Introduction to Programming Languages/Functional Data Structures

Most data structures used to implement Abstract Data Types such as queues, stacks and sequences were designed with an imperative mindset. They usually assume data is mutable and random access to memory is fast.

In functional languages such as ML and Haskell, random access is not the rule, but the exception. These languages discourage mutability and random access and some forbid it altogether. Nevertheless, we can still implement most of the more popular data-structures in these languages, keeping the same complexity bounds that we are likely to find in imperative implementations. We shall see some examples of such implementations in the rest of this section.

Stacks

A stack is an abstract data type which holds a collection of items. It is capable of executing two operations: push and pop. Push is responsible for adding a new item to the stack and pop retrieves the last item inserted, if there is one. Stacks are a type of LIFO data structure, an acronym which stands for Last-In, First-Out.

Stacks can be implemented in many different ways.

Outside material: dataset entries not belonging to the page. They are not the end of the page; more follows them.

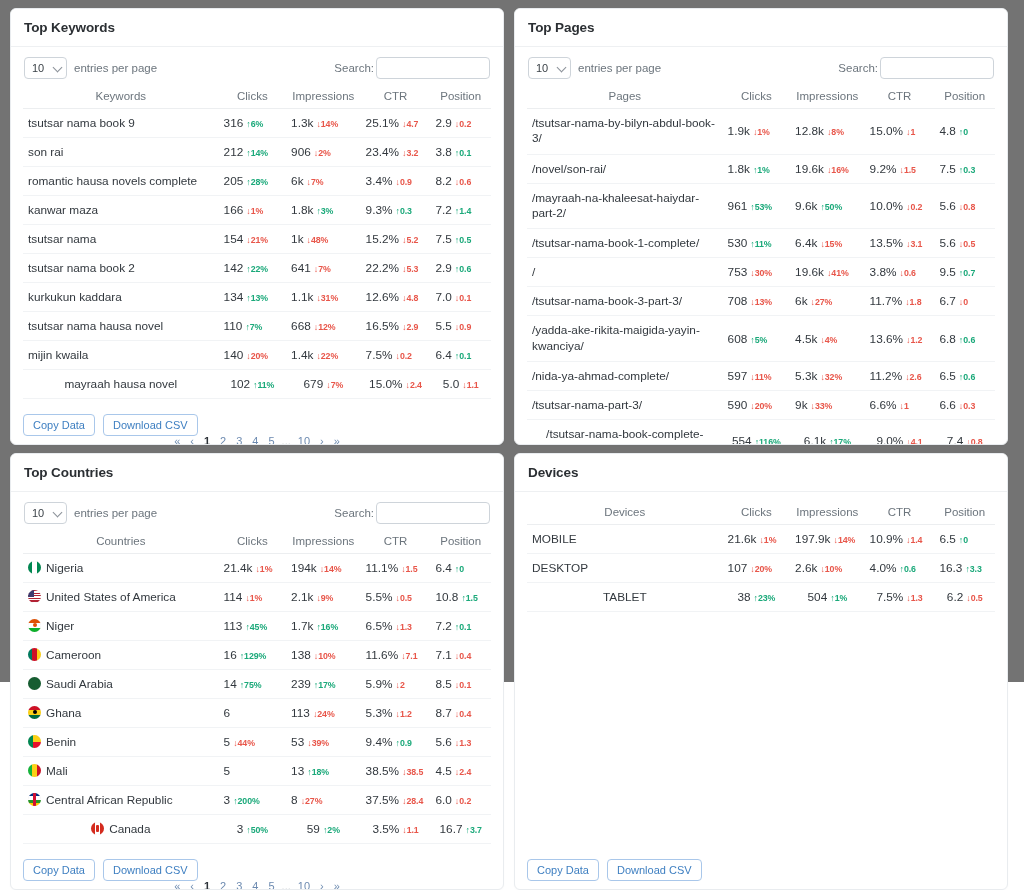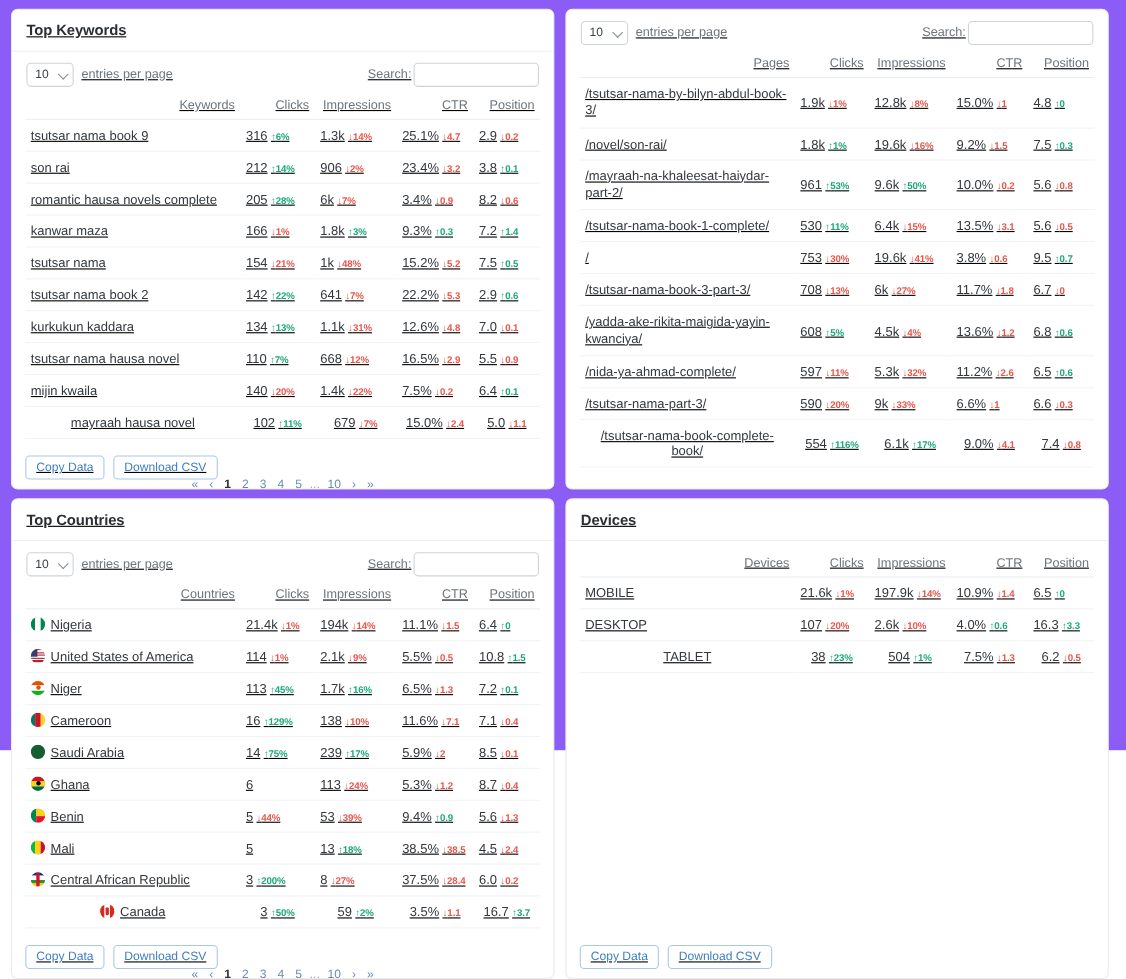--- a/index.html
+++ b/index.html
@@ -6,27 +6,26 @@
   html, body {
     margin: 0; padding: 0;
     width: 1024px; height: 890px;
     background: #ffffff;
     font-family: "Liberation Sans", sans-serif;
     -webkit-font-smoothing: antialiased;
   }
   .page {
     width: 1024px; height: 682px;
     position: relative;
-    background: #8b5cf6;
+    background: #737373;
     padding: 8px 10px;
     display: grid;
     grid-template-columns: 494px 494px;
     grid-template-rows: 437px 437px;
     gap: 8px 10px;
-    text-decoration: underline;
   }
   .card {
     background: #ffffff;
     border: 1px solid #e9ecef;
     border-radius: 6px;
     overflow: hidden;
     display: flex;
     flex-direction: column;
     box-shadow: 0 1px 2px rgba(0,0,0,0.025);
   }
@@ -96,21 +95,21 @@
     background: #fff;
   }
 
   table.dt {
     width: 100%;
     border-collapse: collapse;
     table-layout: fixed;
     font-size: 11.5px;
   }
   table.dt th {
-    text-align: right;
+    text-align: center;
     font-weight: normal;
     color: #6c757d;
     font-size: 11.5px;
     padding: 4px 5px 6px 5px;
     border-bottom: 1px solid #eceef0;
     vertical-align: bottom;
     white-space: nowrap;
   }
   table.dt td {
     padding: 7px 5px;
@@ -320,20 +319,23 @@
             <span class="pg ell">...</span>
             <span class="pg">10</span>
             <span class="pg">›</span>
             <span class="pg">»</span>
           </div>
       </div>
     </div>
   </div>
 
   <div class="card">
+    <div class="card-header">
+      <div class="card-title">Top Pages</div>
+    </div>
     <div class="card-body">
       <div class="table-controls">
         <div class="len-wrap">
           <span class="sel-box">
             <select class="len-select">
               <option>10</option>
             </select>
             <span class="sel-arrow"></span>
           </span>
           <span class="len-label">entries per page</span>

In python, for instance, we can use the builtin lists to do it as follows:

  class Stack:
    def create_stack(self):
      self.data = []
    def push(self, item):
      self.data.append(item)
    def pop(self)
      return self.data.pop()

Since both append and pop are $O(1)$ in python, our stack implementation is capable of conducting both operations in constant time [1].

The ML implementation is as follows:

  datatype 'a stack = Stack of ('a list)
                    | Empty
  fun push item (Stack s)         = Stack (item::s)
  fun pop (Stack (first_item::s)) = (first_item, Stack s)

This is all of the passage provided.